Non comprendo per quale motivo un soggetto in perfetta forma fisica appartenente alla comunità Rom debba avere un punteggio superiore rispetto ad un cittadino disabile italiano ai fini dell’assegnazione di un alloggio popolare.

Non comprendo per quale motivo un soggetto che riceve benefici ed agevolazioni con costi gravanti sulla collettività perché nomade possa godere di affidamenti antitetici al suo status. Mi spiego meglio. La richiesta di un alloggio è tipica di soggetti stanziali, e non dei cosiddetti itineranti. Stupisce quindi, che i nomadi percepiscano tutti i vantaggi dell’esser itineranti, ma al contempo, pretendano un trattamento preferenziale rispetto ai cittadini italiani anche in merito alle opportunità previste per chi dimora abitualmente nello stesso luogo.

Stupisce inoltre, la quasi non influenza dei reati commessi ai fini del riconoscimento del privilegio di vedersi assegnato un alloggio popolare. Per meglio dire, stupisce che abbiano legittimo accesso agli alloggi popolari persone che si siano macchiate dei reati di usura, estorsione, rapina, stupro, spaccio, furti a vario titolo, ecc.

Ultimamente si discuteva se addirittura potessero essere concessi alloggi ai soggetti condannati per reati di cui al 416 bis (le associazioni a delinquere più gravi).

Per non parlare di chi cerca l’alloggio popolare per poter scontare la pena detentiva ai domiciliari in alternativa al carcere.

Ora mi domando se il cittadino, che attraverso il pagamento delle tasse concorre ad offrire correttamente un alloggio a persone che nella vita soffrono un momento di difficoltà, possa accettare che nella distribuzione dei benefici concorra anche chi (a prescindere dal fatto che sia cittadino italiano o meno) non rispetti i sacrifici di quel cittadino ed anzi lo ripaghi depredandolo ossia praticando nei confronti del cittadino medesimo i reati di cui sopra?

Ovvero quel cittadino può accettare chi non rispetti una impostazione culturale fondata sul lavoro e sul rispetto delle regole? Oppure può accettare chi ritenga che sia corretto vivere in maniera totalmente grassatoria e parassitaria, non per necessità, non per disabilità o malattia, non per sfortunate contingenze della propria esistenza, ma per una arrogante e furbesca visione della vita?

Ogni persona può incorrere in disavventure che lo costringano a chiedere un sostegno al proprio Paese ed il Paese dovrebbe, se bene amministrato, essere in grado di trovare le soluzioni atte a superare la contingenza ed a rimuovere se possibile lo stato di bisogno.
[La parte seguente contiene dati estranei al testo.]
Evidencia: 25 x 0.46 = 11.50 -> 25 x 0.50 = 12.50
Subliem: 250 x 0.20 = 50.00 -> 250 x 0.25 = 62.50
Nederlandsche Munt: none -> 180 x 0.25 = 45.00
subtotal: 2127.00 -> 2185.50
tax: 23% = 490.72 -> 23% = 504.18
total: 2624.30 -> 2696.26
Soprattutto stimolando politiche volte alla creazione di LAVORO.

Unica cura alla ‘vera povertà’.

Un lavoro che consenta (art. 36 della Costituzione) una esistenza libera e dignitosa.
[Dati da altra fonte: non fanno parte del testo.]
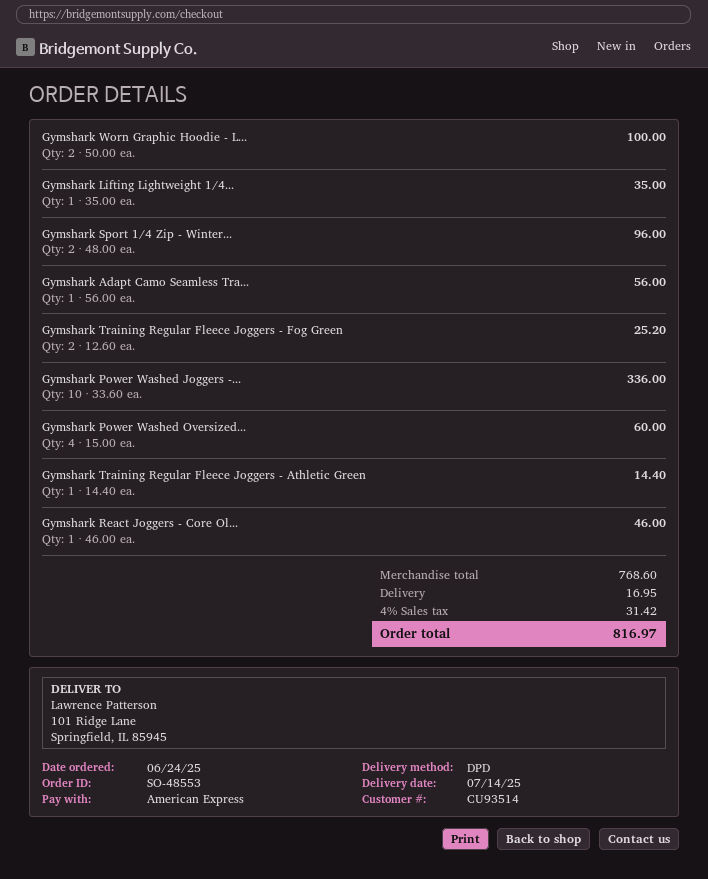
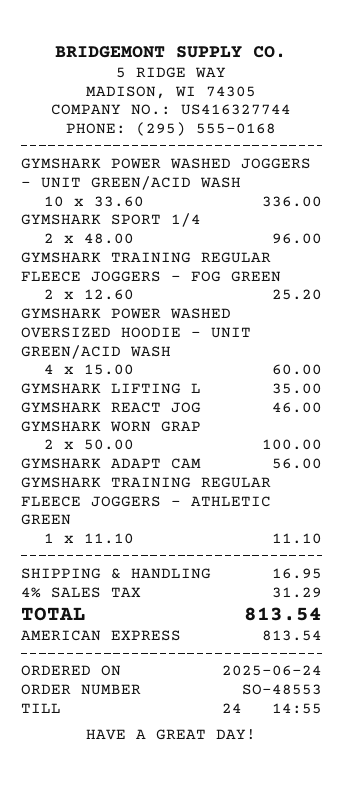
Gymshark Training Regular Fleece Joggers - Athletic Green: 1 x 14.40 = 14.40 -> 1 x 11.10 = 11.10
tax: 4% = 31.42 -> 4% = 31.29
total: 816.97 -> 813.54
L’alloggio popolare, quindi, dovrebbe essere visto principalmente come un rifugio temporaneo al servizio del soggetto che ne gode soltanto relativamente al periodo in cui versi in uno stato di necessità. Rimosso il disagio, l’alloggio dovrebbe essere prontamente riassegnato ad altro soggetto che invece versi ancora in una fase acuta del disagio.

Anche perché, se così non fosse, noi assisteremmo ad un legittimo aiuto di stato che si trasforma in un indecente e speculativo regalo di stato.
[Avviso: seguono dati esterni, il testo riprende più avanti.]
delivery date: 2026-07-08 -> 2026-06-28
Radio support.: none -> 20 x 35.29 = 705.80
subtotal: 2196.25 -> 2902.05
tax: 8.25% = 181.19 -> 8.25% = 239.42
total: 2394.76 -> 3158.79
Se poi, tali assegnazioni addirittura rispondono a criteri volti a sfavorire il cittadino contribuente ed a favorire meri soggetti prenditori a cui interessa poco o nulla che dietro un alloggio c’è chi lo ha pensato, chi lo ha programmato, chi lo ha costruito e soprattutto chi ha concorso a sostenerne la spesa, magari con un mutuo sulle spalle per l’acquisto della propria casa, allora qualcosa non sta funzionando!

O meglio qualcuno in nome della solidarietà sta legittimando un sopruso.

Fino ad oggi chi osava ribellarsi all’odioso inganno veniva bollato di razzismo.

Oggi non è più così!

E’ finito il tempo per il cialtrone di turno di affibbiare impunemente etichette ignobili al cittadino che contribuisce con rettitudine alla conservazione dello stato sociale e che giustamente si lamenta delle palesi distorsioni, speculazioni, e spesso porcherie che riguardano la spesa pubblica sulla gestione delle case popolari. 

Il re è nudo diceva una storia (avevano vestito il sovrano di nulla e con la forza della suggestione pretendevano che il popolo lo vedesse vestito, sino a che l’innocenza di un bimbo stanò gli imbroglioni).